[INSTRUCTIONS FOR THE TASK] Return the lines below that contain the word "list".

[Stored items]
● ● ● ● ●

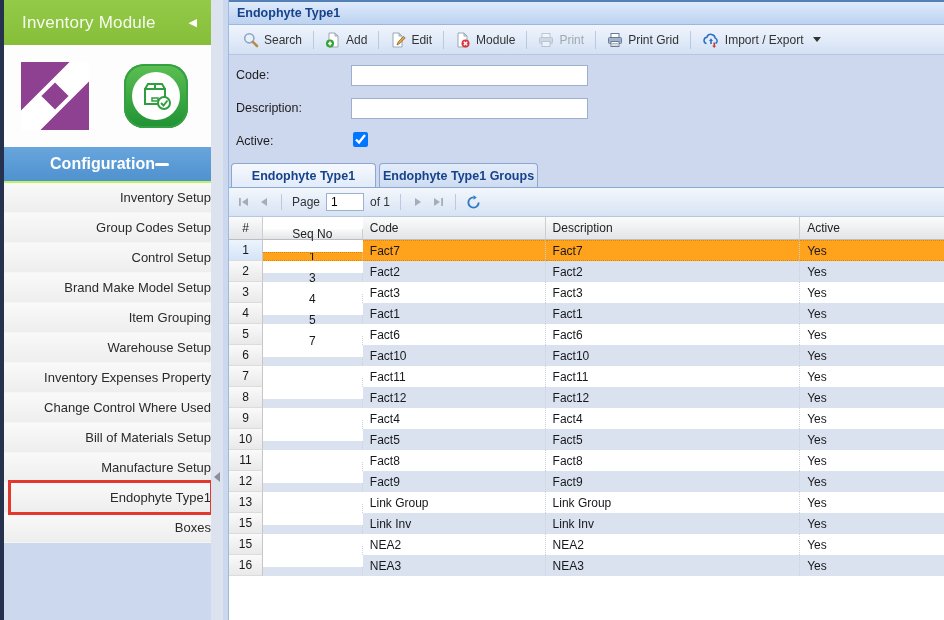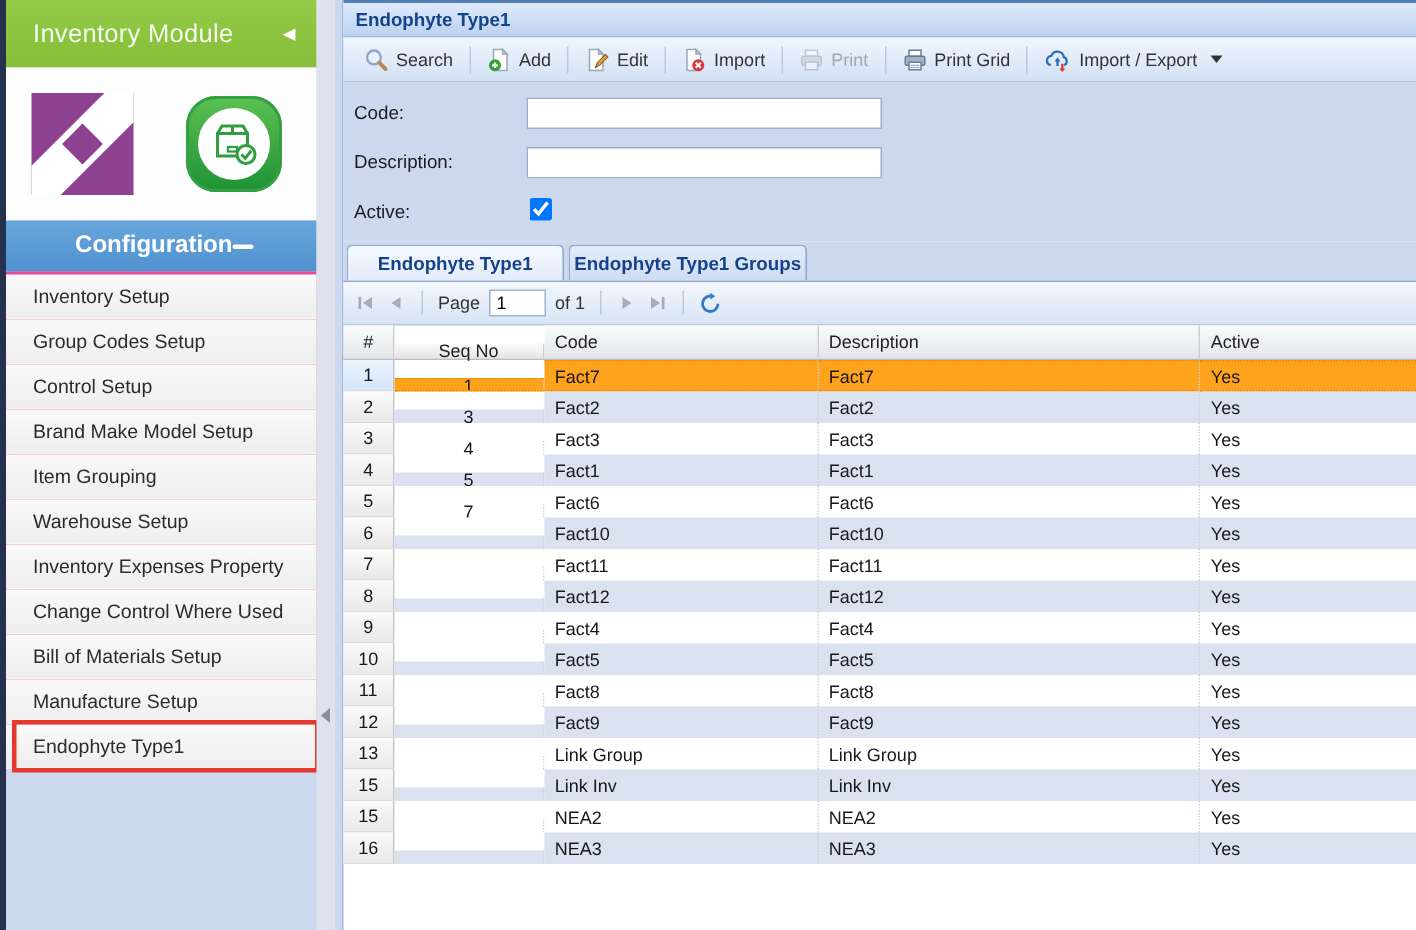--- a/index.html
+++ b/index.html
@@ -171,7 +171,7 @@
             <line x1="8.8" y1="9.8" x2="12.2" y2="13.2" stroke="#fff" stroke-width="1.4"></line>
             <line x1="12.2" y1="9.8" x2="8.8" y2="13.2" stroke="#fff" stroke-width="1.4"></line>
           </svg>
-          <span>Import</span>
+          <span>Module</span>
         </div>
         <div class="tb-sep"></div>
         <div class="tb-btn disabled">

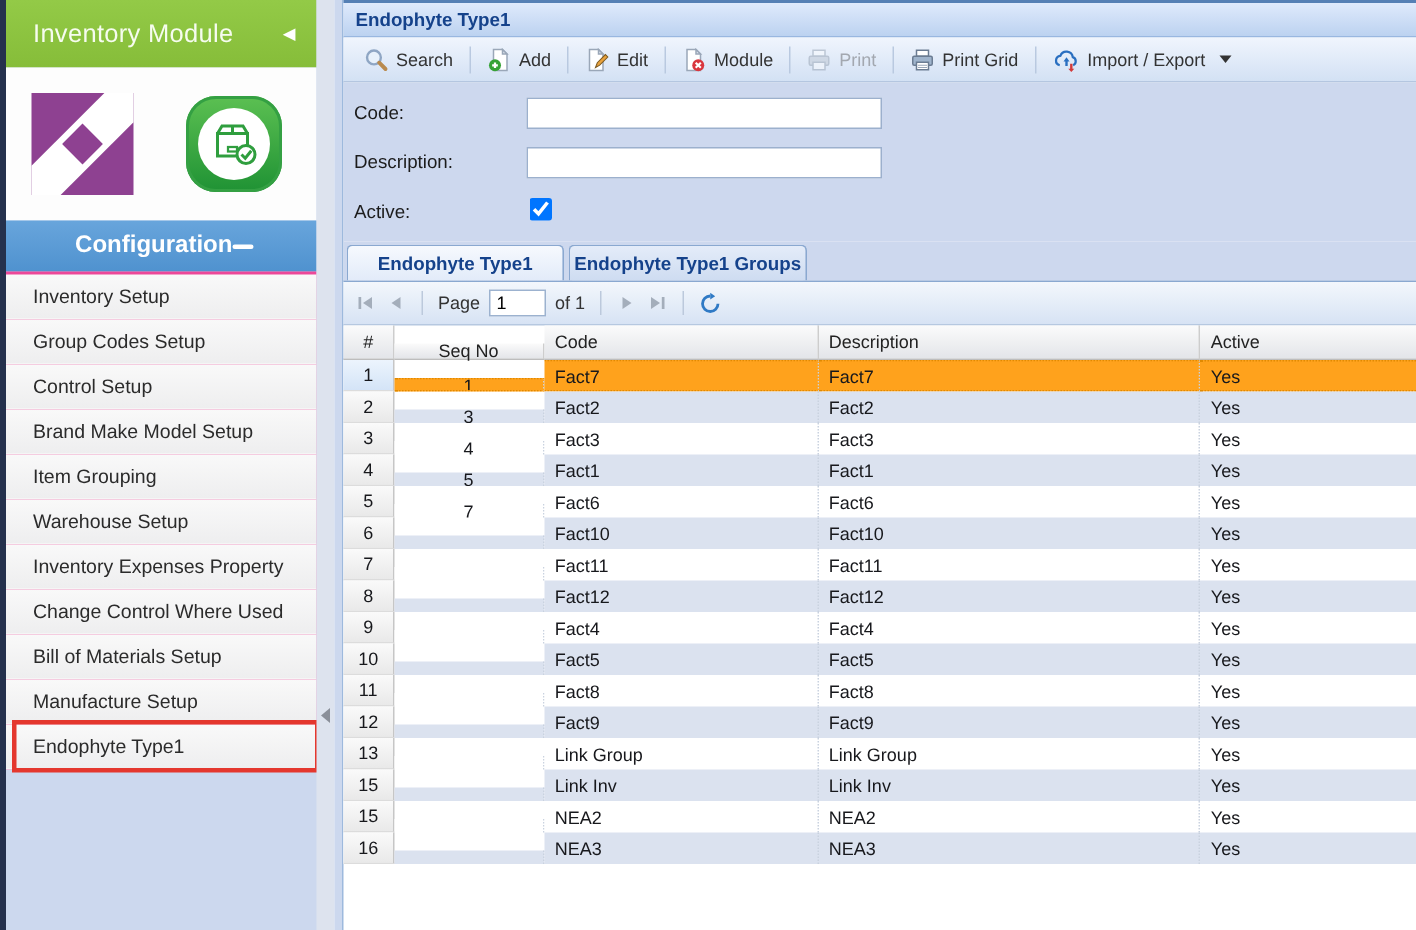--- a/index.html
+++ b/index.html
@@ -19,7 +19,7 @@
   .section-header { height:34px; background:linear-gradient(#68a5dc,#4f92cf); color:#fff; display:flex; align-items:center; justify-content:center; padding:0 14px 0 18px; }
   .section-title { font-size:16px; font-weight:bold; }
   .minus-glyph { width:14px; height:3px; background:#fff; border-radius:2px; cursor:pointer; }
-  .nav-list { background:#ec4899; padding-top:2px; }
+  .nav-list { background:#bef264; padding-top:2px;text-align:right; }
   .nav-item { height:30px; line-height:30px; padding-left:18px; color:#2b2b2b; font-size:13px; background:linear-gradient(#f9f9f9,#eeeeef); border-bottom:1px solid #f5f5f5; cursor:pointer; white-space:nowrap; }
   .nav-item.highlighted { position:relative; }
   .red-annotation { position:absolute; left:4px; top:-3px; right:-2px; bottom:-3px; border:3px solid #e4372e; pointer-events:none; }

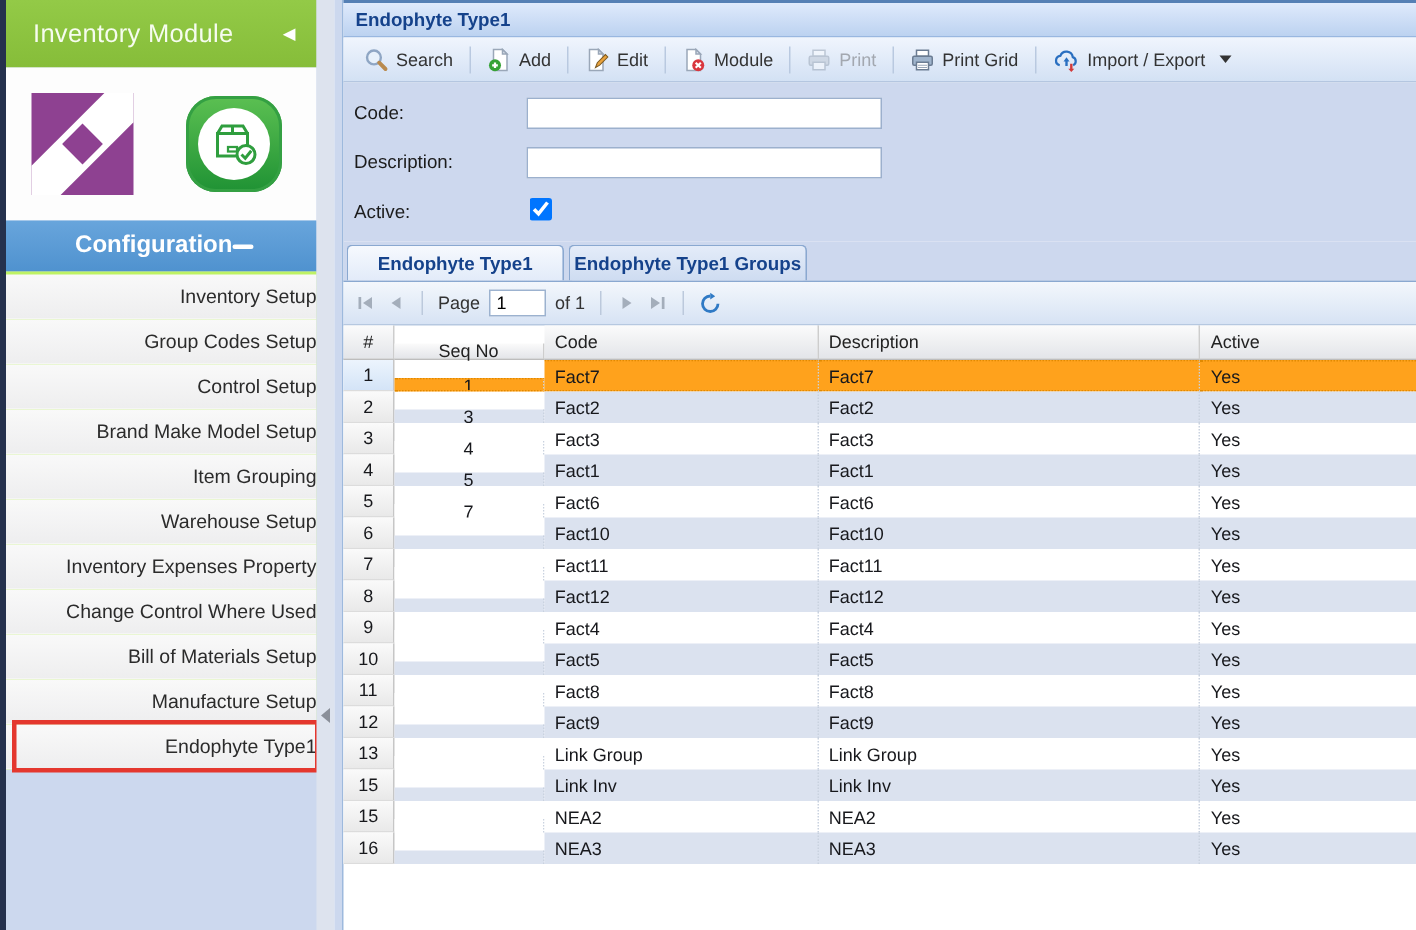--- a/index.html
+++ b/index.html
@@ -120,6 +120,7 @@
         <div class="nav-item">Bill of Materials Setup</div>
         <div class="nav-item">Manufacture Setup</div>
         <div class="nav-item highlighted">Endophyte Type1<span class="red-annotation"></span></div>
+        <div class="nav-item">Boxes</div>
       </div>
   </div>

● ● ● ● ●

[RESULT OF THIS TASK]
-  .nav-list { background:#ec4899; padding-top:2px; }
+  .nav-list { background:#bef264; padding-top:2px;text-align:right; }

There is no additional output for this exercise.